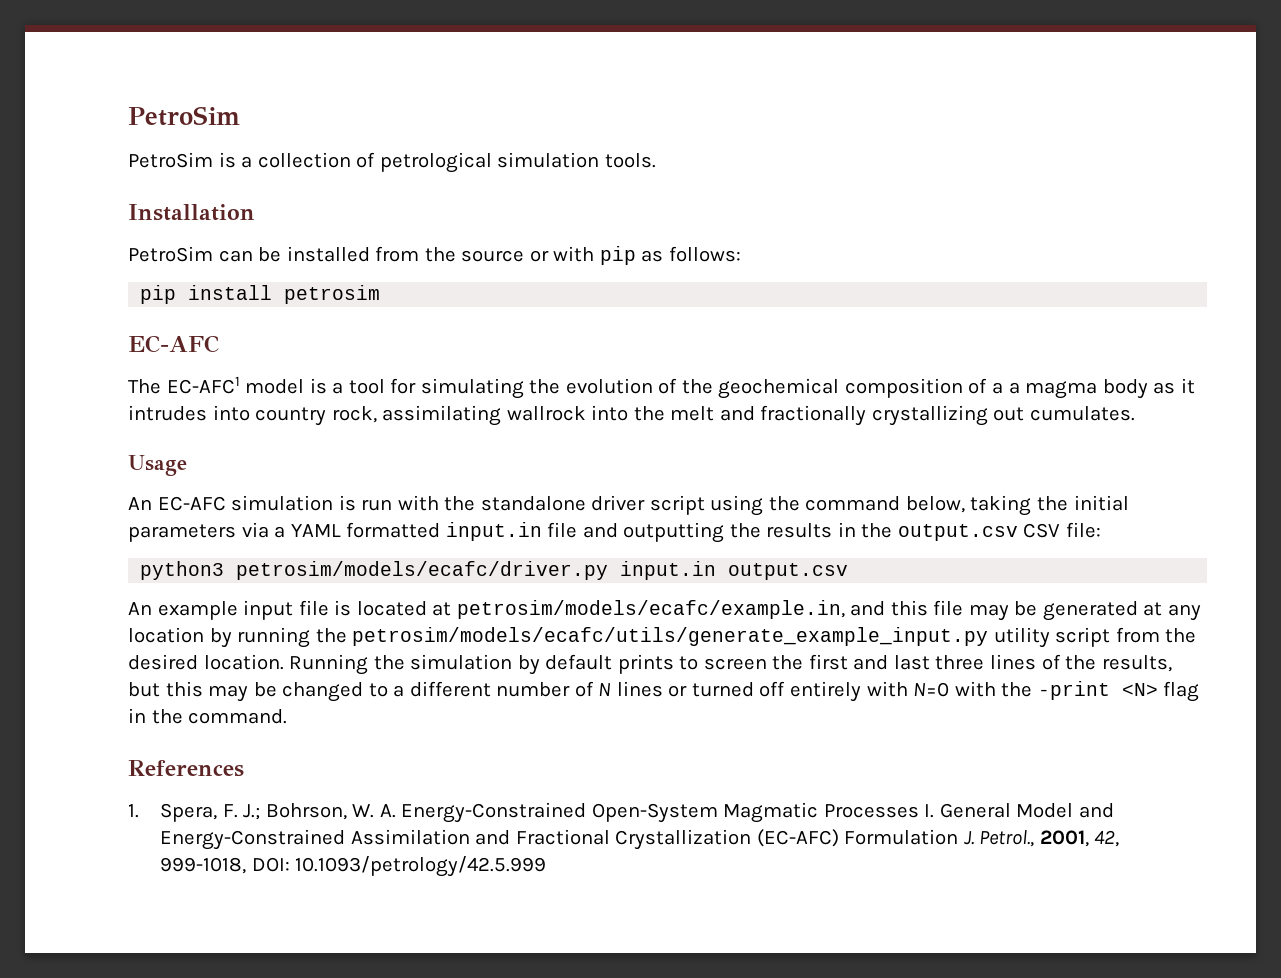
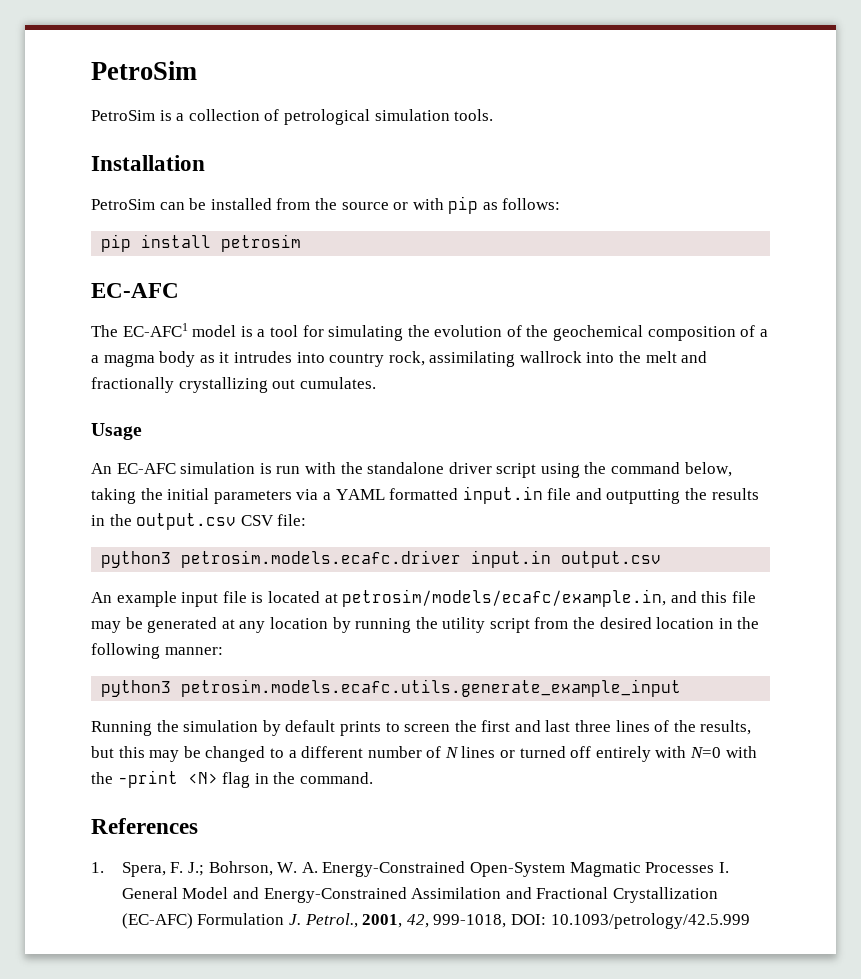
[236,561,609,580] petrosim/models/ecafc/driver.py -> [181,550,462,568] petrosim.models.ecafc.driver
[352,627,989,646] petrosim/models/ecafc/utils/generate_example_input.py -> (438, 623) none
[203,654,284,670] location. -> [656,617,760,629] [91,643,223,659] [101,679,682,697] location in the following manner: // python3 petrosim.models.ecafc.utils.generate_example_input //

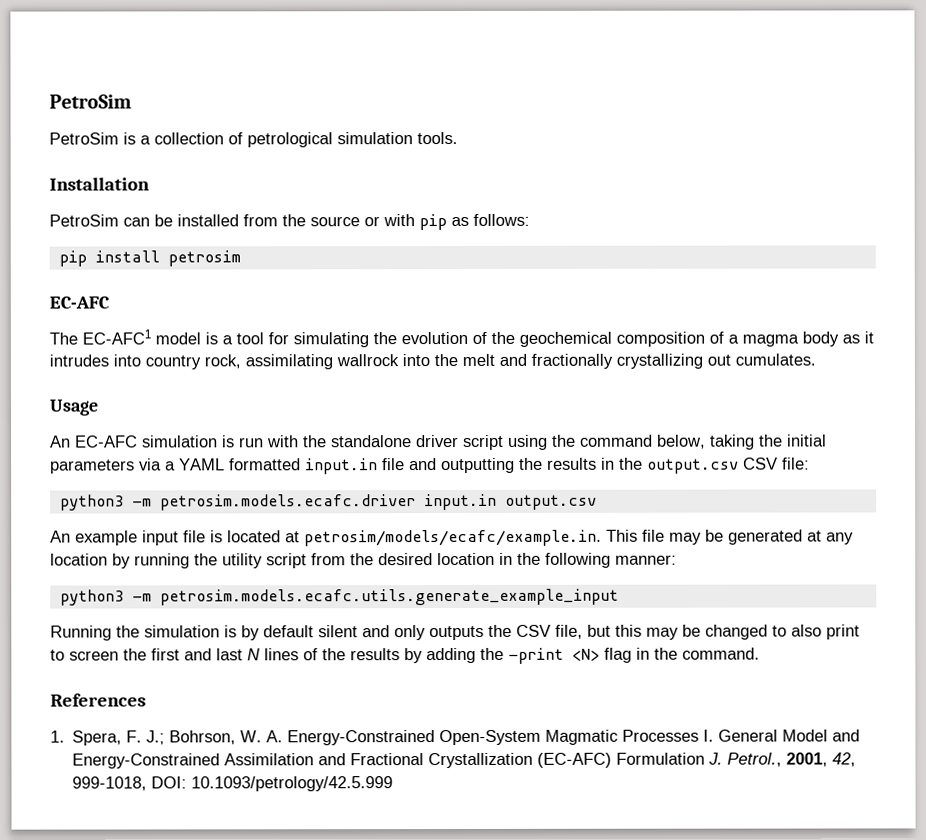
[91,355,99,363] a -> (739, 339) none
(172, 559) none -> [131,498,152,507] -m
[342,589,728,607] petrosim/models/ecafc/example.in, and this -> [304,529,638,547] petrosim/models/ecafc/example.in. This
(172, 688) none -> [131,593,152,602] -m
(259, 726) none -> [224,625,237,638] is
[339,721,381,736] prints -> [318,624,860,641] silent and only outputs the CSV file, but this may be changed to also print
[575,720,612,732] three -> [247,648,260,661] N
[700,720,752,735] [91,746,757,762] results, but this may be changed to a different number of N lines or turned off entirely with N=0 with -> [350,647,476,664] results by adding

GOAL OF THE EXERCISE: Please count the lines in the material above where the word "models" occurs, and give only the number.

REPLY: 4